What is trypanophobia? This is the medical name for a fear of injections which affects more people than first realised. Many people dread injections and experience an extreme reaction such as fainting when faced with an injection. This is sometimes but not always accompanied by a fear of blood.

Cognitive behavioural therapy (CBT) is one form of treatment but another is virtual reality immersion therapy (VRIT). This article talks about this in more detail.

The aim with this form of therapy is exposure: by this we mean to encourage the sufferer to face up to their fears which will help build their confidence and allow them regain control of the situation. A loss of control is a common feeling for many phobia sufferers who experience anxiety when threatened or are not in control of a situation.

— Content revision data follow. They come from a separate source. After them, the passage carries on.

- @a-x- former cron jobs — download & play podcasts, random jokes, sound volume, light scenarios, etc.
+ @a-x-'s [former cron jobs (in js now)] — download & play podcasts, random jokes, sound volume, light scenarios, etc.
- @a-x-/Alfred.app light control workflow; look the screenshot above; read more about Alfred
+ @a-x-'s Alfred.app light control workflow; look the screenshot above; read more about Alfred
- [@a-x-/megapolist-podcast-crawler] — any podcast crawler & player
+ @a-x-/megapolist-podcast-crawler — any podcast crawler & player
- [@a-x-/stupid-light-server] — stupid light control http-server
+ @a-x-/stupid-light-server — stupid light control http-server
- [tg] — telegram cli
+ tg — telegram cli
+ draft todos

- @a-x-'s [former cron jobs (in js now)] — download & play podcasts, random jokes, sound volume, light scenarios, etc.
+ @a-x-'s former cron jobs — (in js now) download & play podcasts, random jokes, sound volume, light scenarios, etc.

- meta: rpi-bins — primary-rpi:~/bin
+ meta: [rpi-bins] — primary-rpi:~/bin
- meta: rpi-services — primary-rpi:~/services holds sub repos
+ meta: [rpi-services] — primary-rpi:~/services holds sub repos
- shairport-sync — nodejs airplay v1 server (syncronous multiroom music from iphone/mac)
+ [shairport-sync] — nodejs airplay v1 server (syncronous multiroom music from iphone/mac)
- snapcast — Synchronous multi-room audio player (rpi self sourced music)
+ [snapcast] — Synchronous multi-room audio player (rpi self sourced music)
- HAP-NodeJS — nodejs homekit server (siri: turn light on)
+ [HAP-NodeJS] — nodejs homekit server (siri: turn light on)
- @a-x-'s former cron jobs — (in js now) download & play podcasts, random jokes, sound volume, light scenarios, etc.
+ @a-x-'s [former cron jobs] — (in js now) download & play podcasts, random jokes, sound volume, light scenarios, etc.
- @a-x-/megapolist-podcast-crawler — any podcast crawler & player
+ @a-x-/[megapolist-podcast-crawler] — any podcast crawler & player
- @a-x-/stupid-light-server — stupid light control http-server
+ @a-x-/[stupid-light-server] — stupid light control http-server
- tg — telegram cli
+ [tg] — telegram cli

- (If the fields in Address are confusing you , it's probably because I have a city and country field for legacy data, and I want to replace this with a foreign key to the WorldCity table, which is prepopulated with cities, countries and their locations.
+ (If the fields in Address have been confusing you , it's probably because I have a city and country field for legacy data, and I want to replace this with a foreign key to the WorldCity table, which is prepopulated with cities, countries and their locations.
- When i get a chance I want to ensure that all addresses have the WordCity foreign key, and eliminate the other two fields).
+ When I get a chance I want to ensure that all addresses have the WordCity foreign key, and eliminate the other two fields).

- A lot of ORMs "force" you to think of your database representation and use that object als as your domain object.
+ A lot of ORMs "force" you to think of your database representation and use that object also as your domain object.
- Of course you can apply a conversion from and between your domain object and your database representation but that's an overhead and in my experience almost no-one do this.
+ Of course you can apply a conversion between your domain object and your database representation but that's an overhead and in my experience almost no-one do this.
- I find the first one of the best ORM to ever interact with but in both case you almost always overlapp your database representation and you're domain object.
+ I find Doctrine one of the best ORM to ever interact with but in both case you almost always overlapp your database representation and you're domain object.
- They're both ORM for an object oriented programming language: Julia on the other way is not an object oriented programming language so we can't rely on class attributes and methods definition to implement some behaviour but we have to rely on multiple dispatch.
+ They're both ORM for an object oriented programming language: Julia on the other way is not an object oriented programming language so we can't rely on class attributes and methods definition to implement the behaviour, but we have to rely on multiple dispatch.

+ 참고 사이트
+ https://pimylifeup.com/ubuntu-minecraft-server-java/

Repeated exposure to the cause of the phobia starts to remove the fear and dread. The sufferer becomes accustomed to the situation and as a result, no longer feels scared or anxious. They feel confident and ready to handle whatever comes their way.

Virtual reality treatment for trypanophobia

What virtual reality does is to enable them to experience this but in a safe environment. They wear a head mounted display (HMD) which contains two lenses that display images to the wearer. These images change as the person turns their head which then alters their perception. A built in tracking system monitors this and feeds this information back to the therapist.

One example of this is a scenario in which the affected person is shown inside a doctor’s surgery. They able to move around this surgery – walk past reception -before entering a consultation room. Once there a virtual nurse will conduct a virtual blood test.

Biofeedback is used to record the person’s physical and emotional responses, for example a rise or fall in their anxiety levels. The person undergoes this therapy on several occasions with the aim of easing their phobia due to repeated exposure to the trigger, e.g. injections. This repeated exposure results in a gradual familiarisation with the situation which removes the sense of threat and regains control. The aim is to boost confidence and self-esteem.